**What to produce:** Determine the count of lines containing "customer" in the entries below and return only that figure.

### Stored data ###

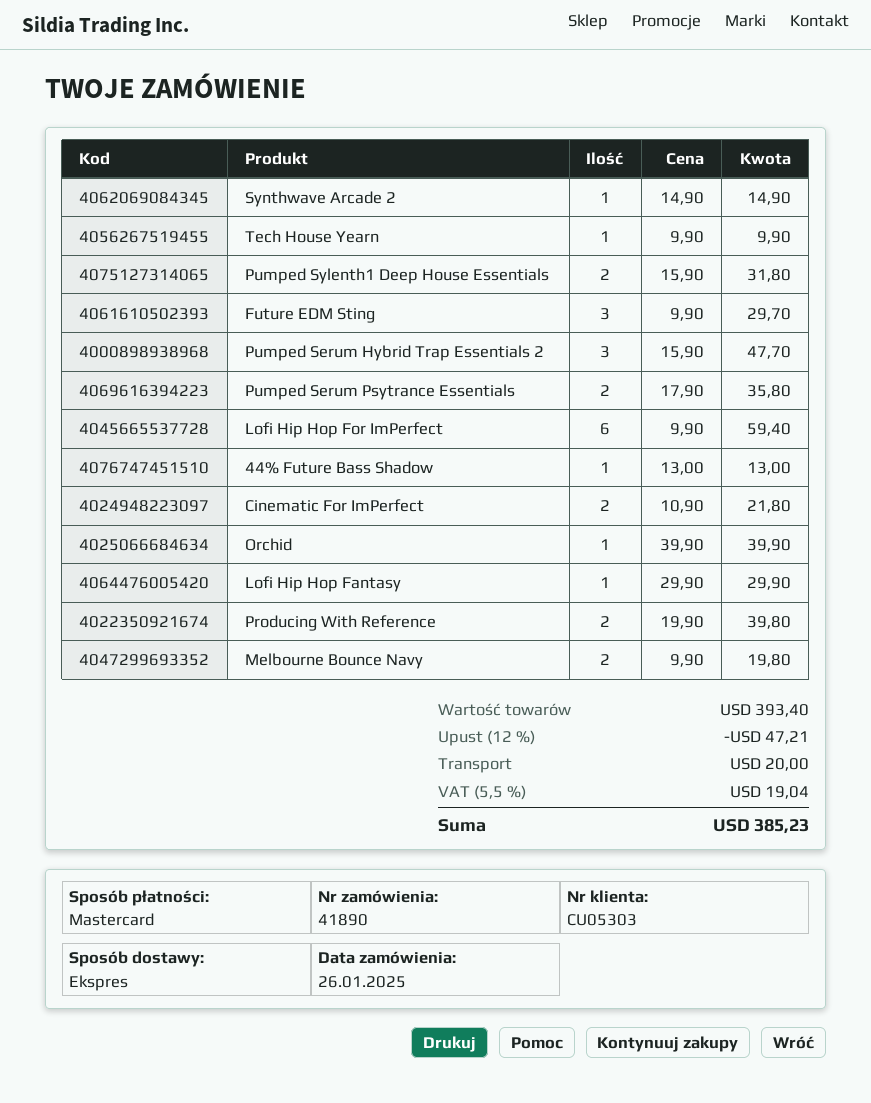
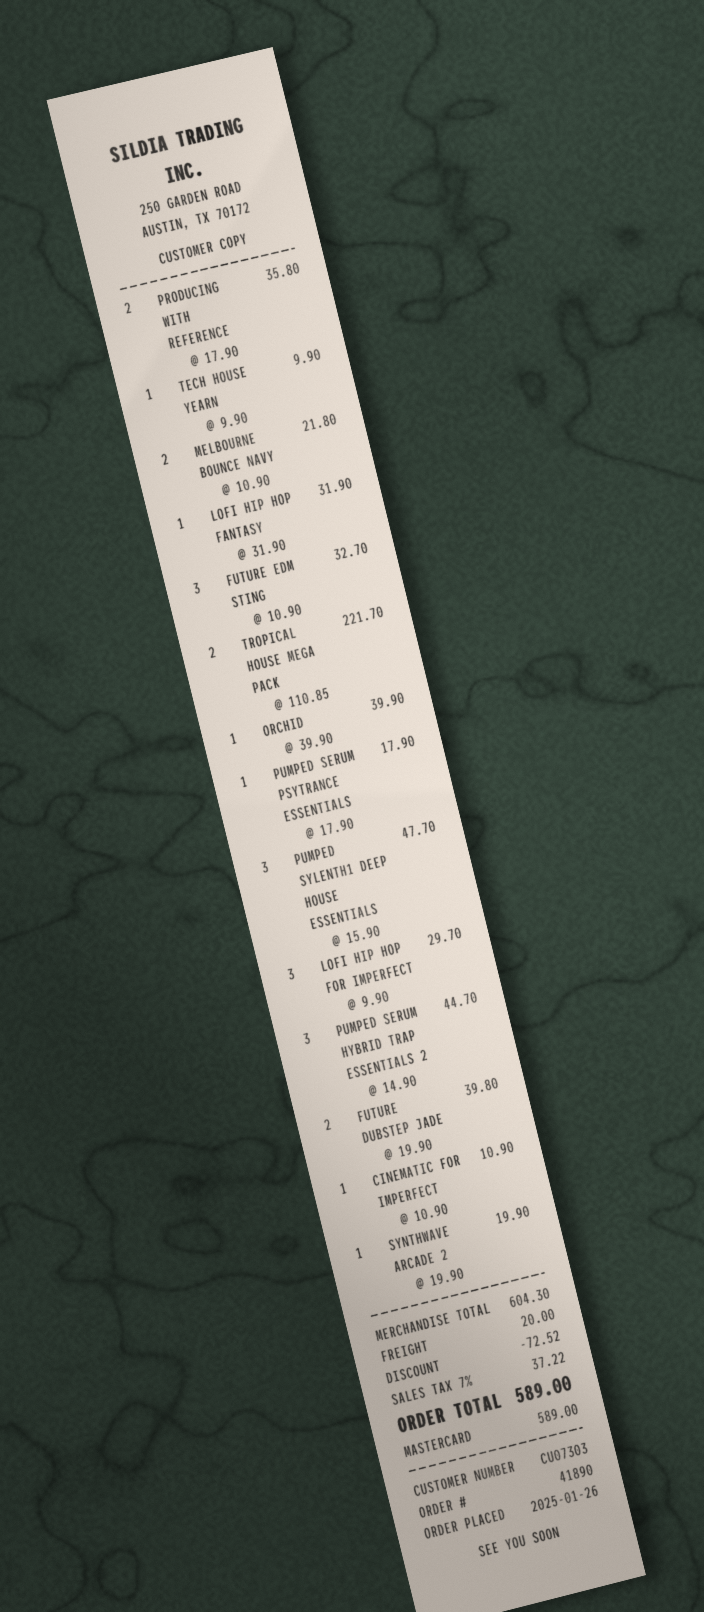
customer number: CU05303 -> CU07303
Synthwave Arcade 2: 1 x 14.90 = 14.90 -> 1 x 19.90 = 19.90
Pumped Sylenth1 Deep House Essentials: 2 x 15.90 = 31.80 -> 3 x 15.90 = 47.70
Future EDM Sting: 3 x 9.90 = 29.70 -> 3 x 10.90 = 32.70
Pumped Serum Hybrid Trap Essentials 2: 3 x 15.90 = 47.70 -> 3 x 14.90 = 44.70
Pumped Serum Psytrance Essentials: 2 x 17.90 = 35.80 -> 1 x 17.90 = 17.90
Lofi Hip Hop For ImPerfect: 6 x 9.90 = 59.40 -> 3 x 9.90 = 29.70
44% Future Bass Shadow: 1 x 13.00 = 13.00 -> none
Cinematic For ImPerfect: 2 x 10.90 = 21.80 -> 1 x 10.90 = 10.90
Lofi Hip Hop Fantasy: 1 x 29.90 = 29.90 -> 1 x 31.90 = 31.90
Producing With Reference: 2 x 19.90 = 39.80 -> 2 x 17.90 = 35.80
Melbourne Bounce Navy: 2 x 9.90 = 19.80 -> 2 x 10.90 = 21.80
TROPICAL HOUSE MEGA PACK: none -> 2 x 110.85 = 221.70
FUTURE DUBSTEP JADE: none -> 2 x 19.90 = 39.80
subtotal: 393.40 -> 604.30
discount: 47.21 -> 72.52
tax: 5.5% = 19.04 -> 7% = 37.22
total: 385.23 -> 589.00

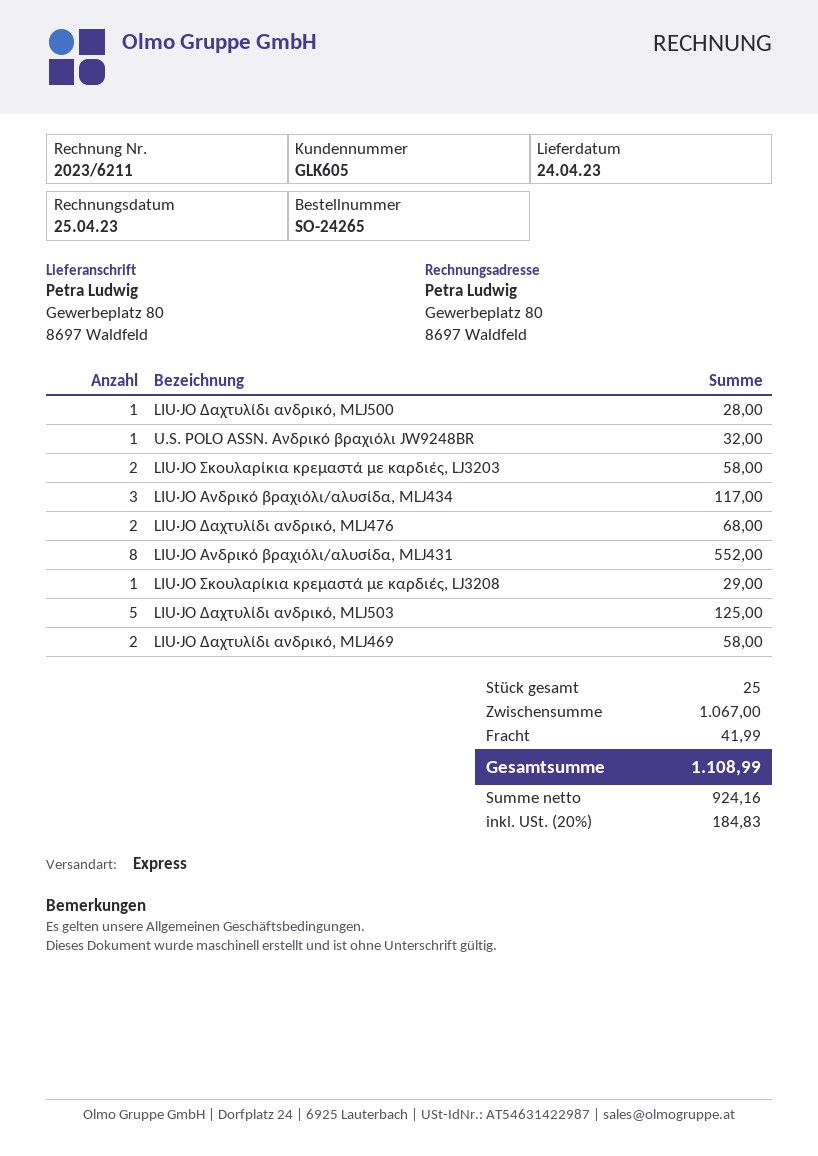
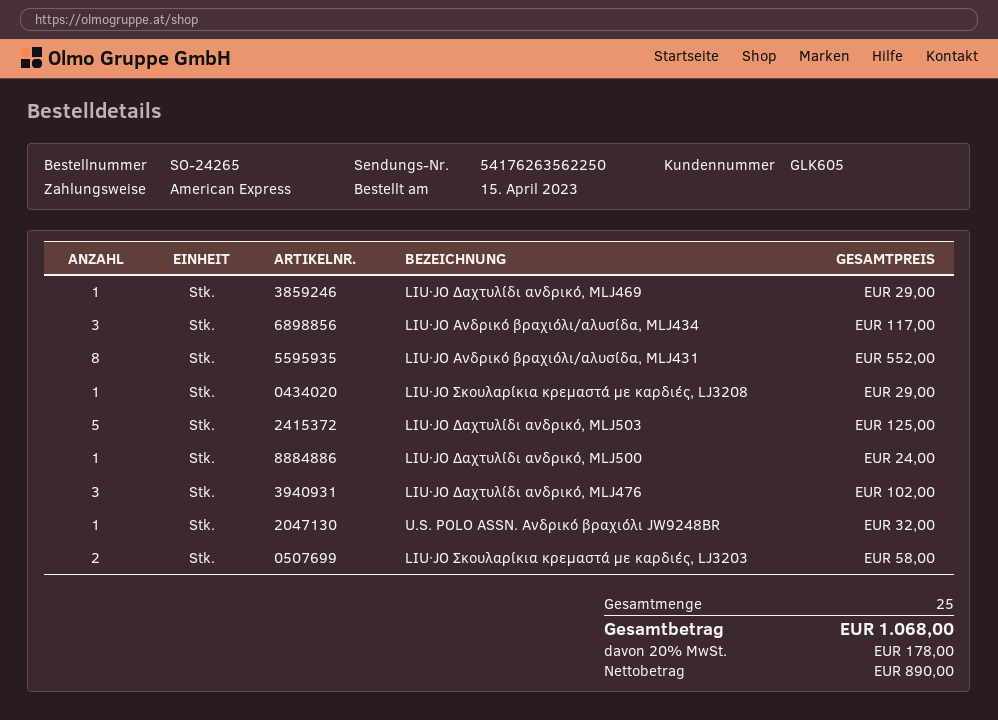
LIU·JO Δαχτυλίδι ανδρικό, MLJ500: 1 for 28.00 -> 1 for 24.00
LIU·JO Δαχτυλίδι ανδρικό, MLJ476: 2 for 68.00 -> 3 for 102.00
LIU·JO Δαχτυλίδι ανδρικό, MLJ469: 2 for 58.00 -> 1 for 29.00
shipping: 41.99 -> none
net: 924.16 -> 890.00
tax: 20% = 184.83 -> 20% = 178.00
total: 1108.99 -> 1068.00

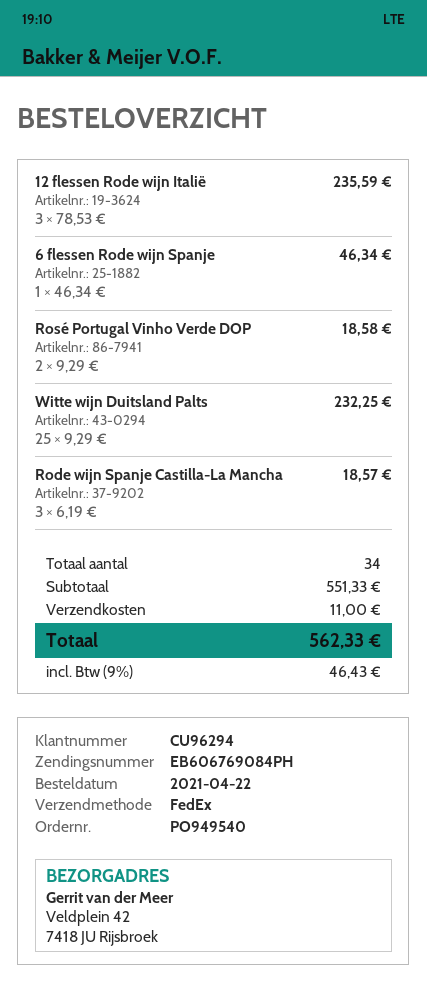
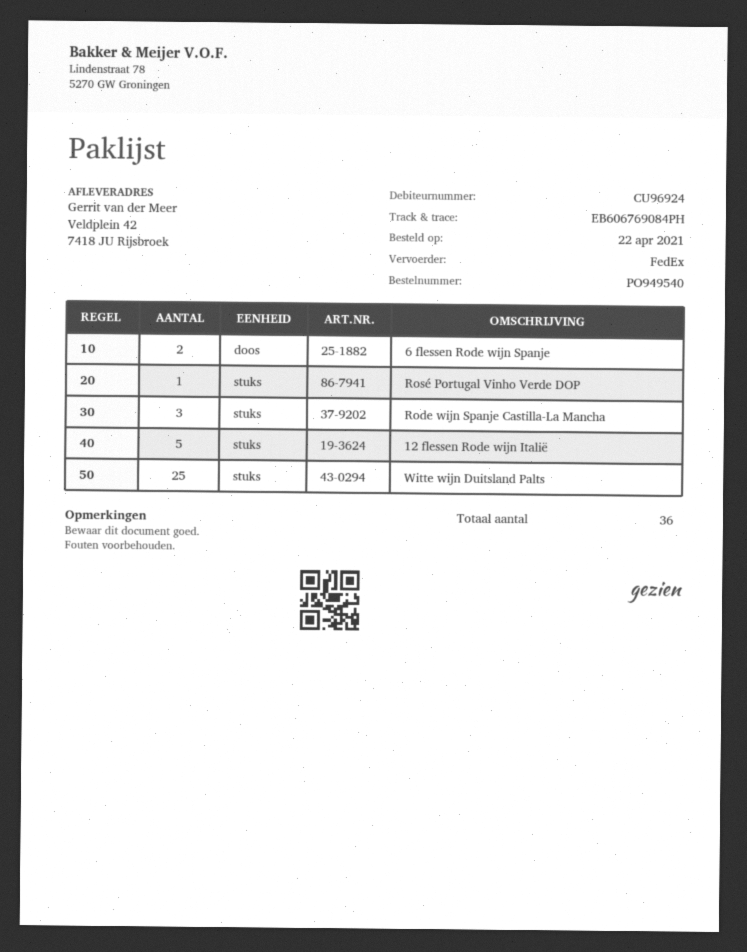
customer number: CU96294 -> CU96924
12 flessen Rode wijn Italië: 3 -> 5
6 flessen Rode wijn Spanje: 1 -> 2
Rosé Portugal Vinho Verde DOP: 2 -> 1
total quantity: 34 -> 36

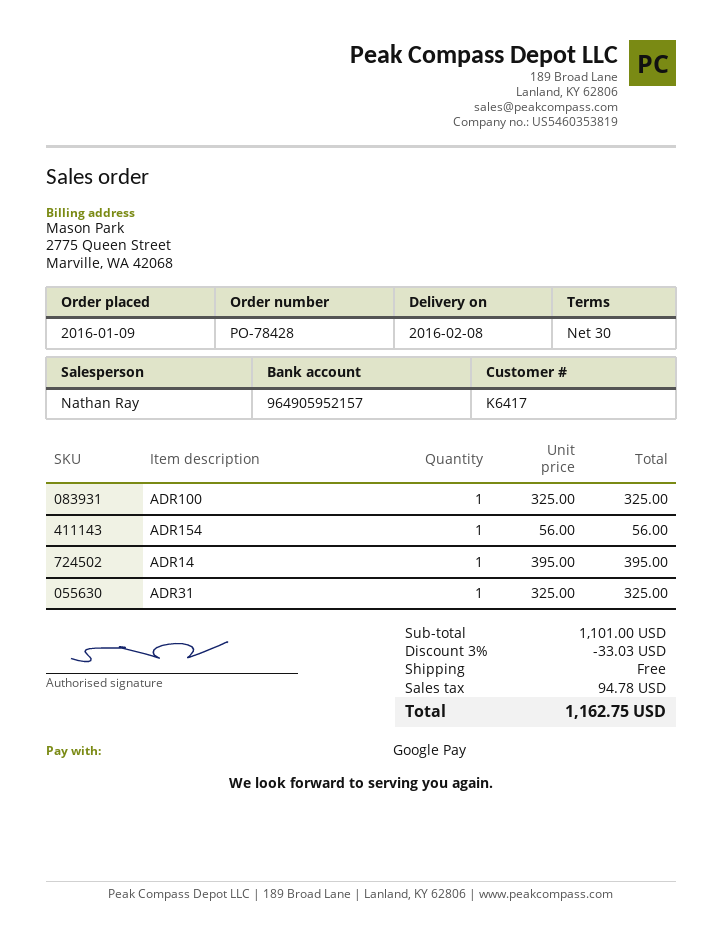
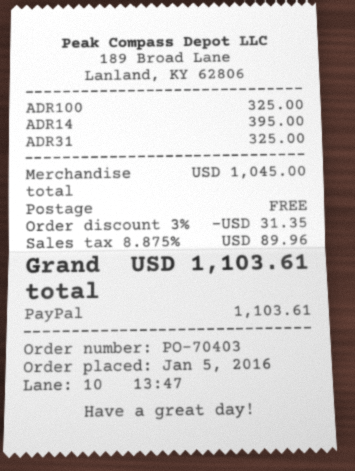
order number: PO-78428 -> PO-70403
order date: 2016-01-09 -> 2016-01-05
payment method: Google Pay -> PayPal
ADR154: 1 for 56.00 -> none
subtotal: 1101.00 -> 1045.00
discount: 3% = 33.03 -> 3% = 31.35
tax: 94.78 -> 89.96
total: 1162.75 -> 1103.61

###

**Task response:** 2